### Given data
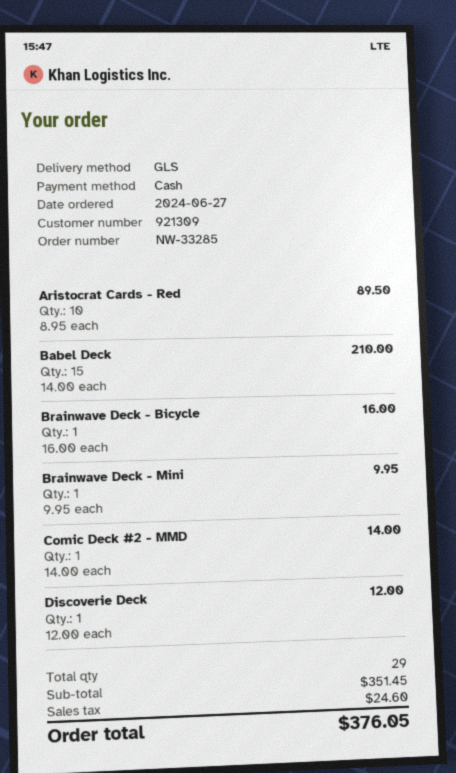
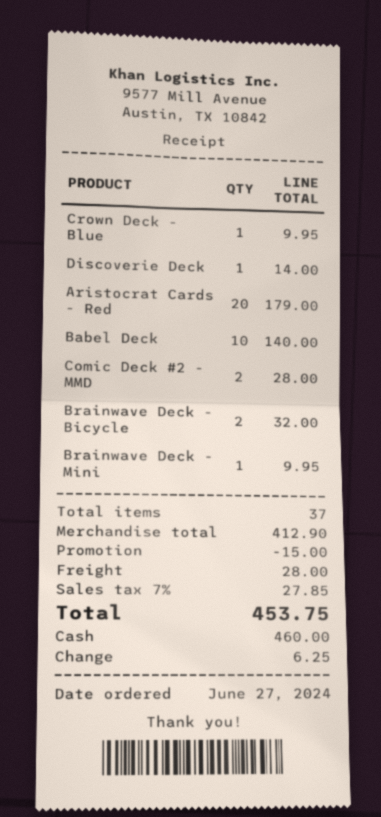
Aristocrat Cards - Red: 10 for 89.50 -> 20 for 179.00
Babel Deck: 15 for 210.00 -> 10 for 140.00
Brainwave Deck - Bicycle: 1 for 16.00 -> 2 for 32.00
Comic Deck #2 - MMD: 1 for 14.00 -> 2 for 28.00
Discoverie Deck: 1 for 12.00 -> 1 for 14.00
Crown Deck - Blue: none -> 1 for 9.95
total quantity: 29 -> 37
subtotal: 351.45 -> 412.90
discount: none -> 15.00
shipping: none -> 28.00
tax: 24.60 -> 27.85
total: 376.05 -> 453.75

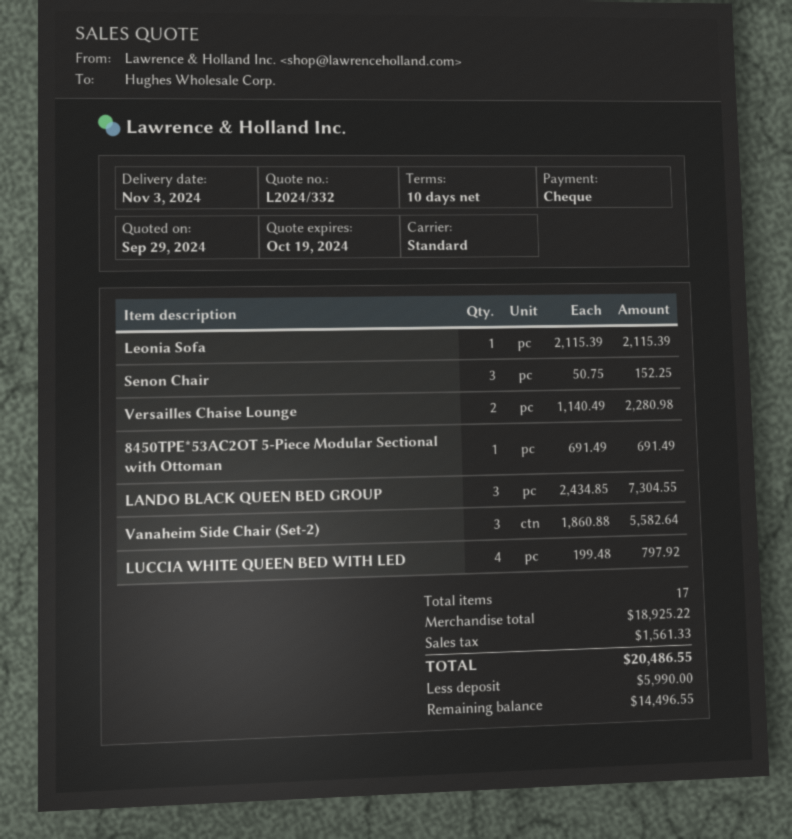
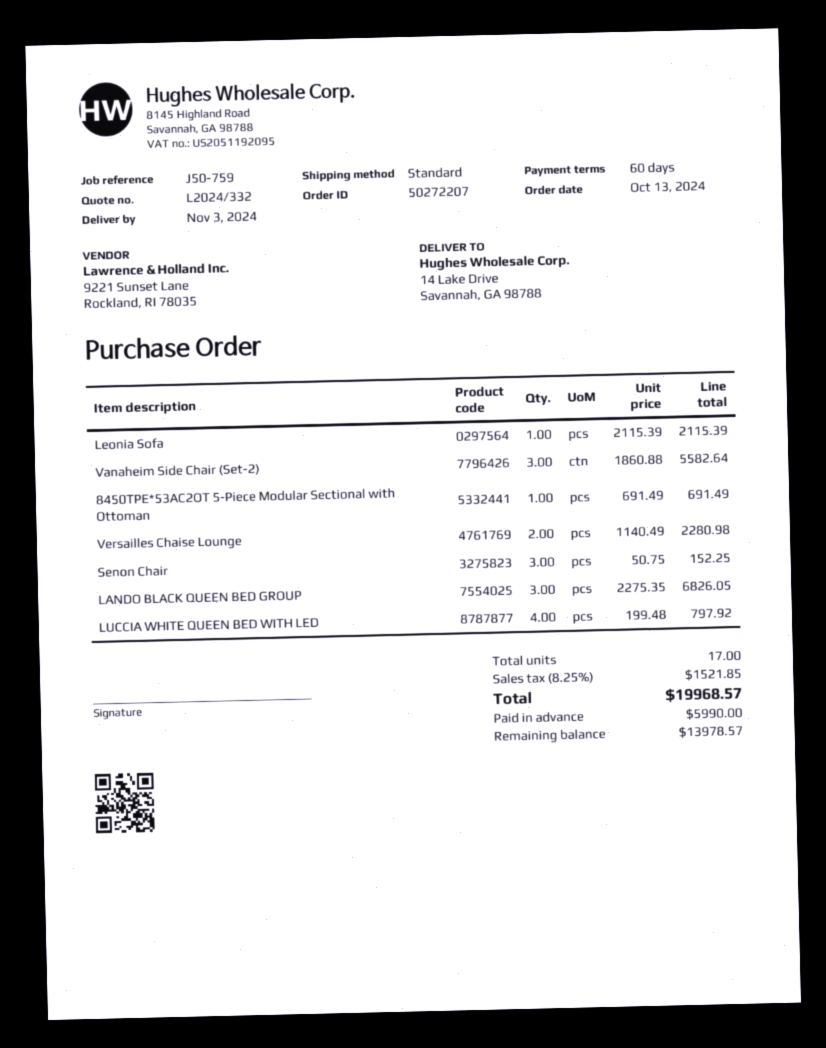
payment terms: 10 days -> 60 days
LANDO BLACK QUEEN BED GROUP: 3 x 2434.85 = 7304.55 -> 3 x 2275.35 = 6826.05
tax: 1561.33 -> 1521.85
total: 20486.55 -> 19968.57
balance: 14496.55 -> 13978.57

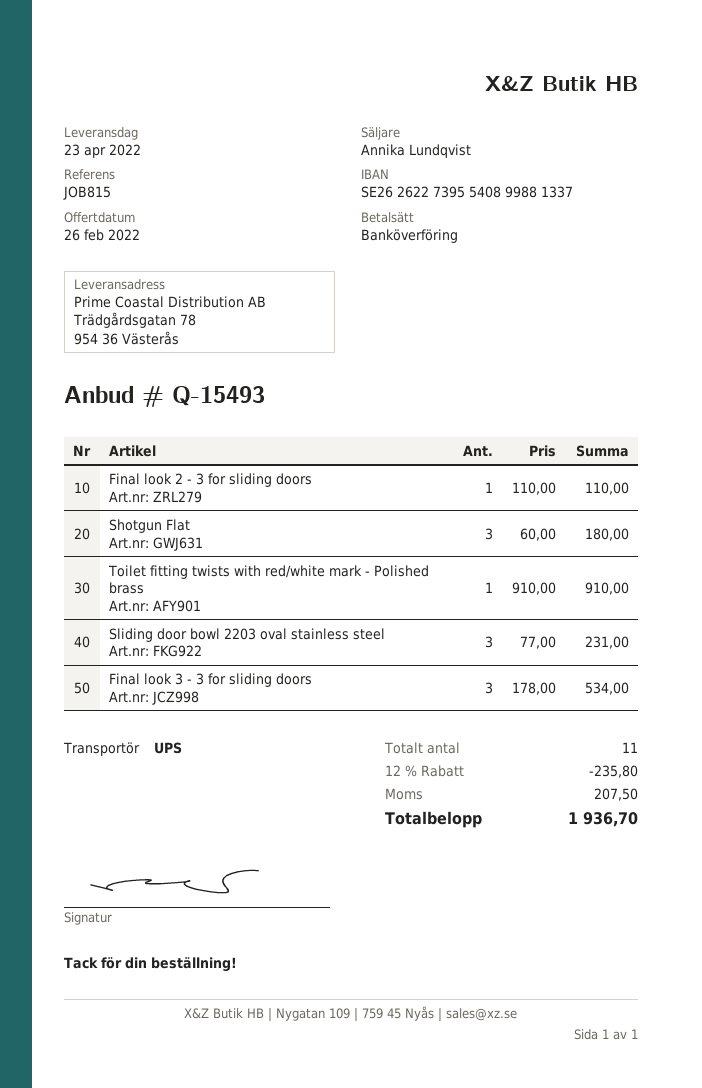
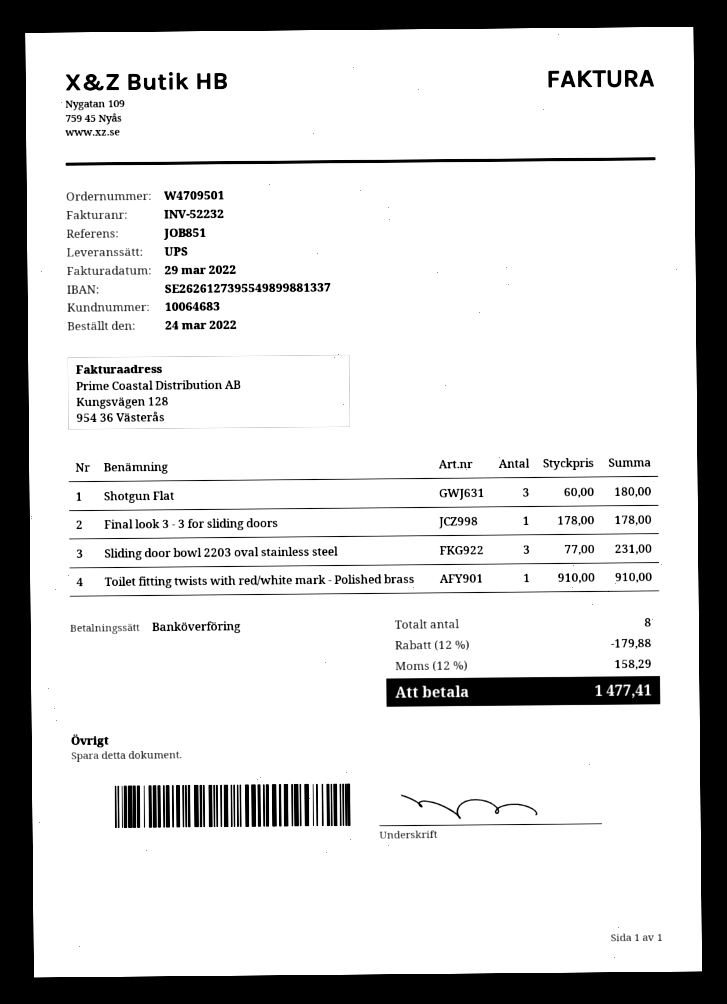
reference: JOB815 -> JOB851
bank account: SE2626227395540899881337 -> SE2626127395549899881337
Final look 2 - 3 for sliding doors: 1 x 110.00 = 110.00 -> none
Final look 3 - 3 for sliding doors: 3 x 178.00 = 534.00 -> 1 x 178.00 = 178.00
total quantity: 11 -> 8
discount: 12% = 235.80 -> 12% = 179.88
tax: 207.50 -> 158.29
total: 1936.70 -> 1477.41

### Work to complete
Repeat all of the data above word for word, minus the pictures.

### Expected output
Aristocrat Cards - Red: 10 for 89.50 -> 20 for 179.00
Babel Deck: 15 for 210.00 -> 10 for 140.00
Brainwave Deck - Bicycle: 1 for 16.00 -> 2 for 32.00
Comic Deck #2 - MMD: 1 for 14.00 -> 2 for 28.00
Discoverie Deck: 1 for 12.00 -> 1 for 14.00
Crown Deck - Blue: none -> 1 for 9.95
total quantity: 29 -> 37
subtotal: 351.45 -> 412.90
discount: none -> 15.00
shipping: none -> 28.00
tax: 24.60 -> 27.85
total: 376.05 -> 453.75

payment terms: 10 days -> 60 days
LANDO BLACK QUEEN BED GROUP: 3 x 2434.85 = 7304.55 -> 3 x 2275.35 = 6826.05
tax: 1561.33 -> 1521.85
total: 20486.55 -> 19968.57
balance: 14496.55 -> 13978.57

reference: JOB815 -> JOB851
bank account: SE2626227395540899881337 -> SE2626127395549899881337
Final look 2 - 3 for sliding doors: 1 x 110.00 = 110.00 -> none
Final look 3 - 3 for sliding doors: 3 x 178.00 = 534.00 -> 1 x 178.00 = 178.00
total quantity: 11 -> 8
discount: 12% = 235.80 -> 12% = 179.88
tax: 207.50 -> 158.29
total: 1936.70 -> 1477.41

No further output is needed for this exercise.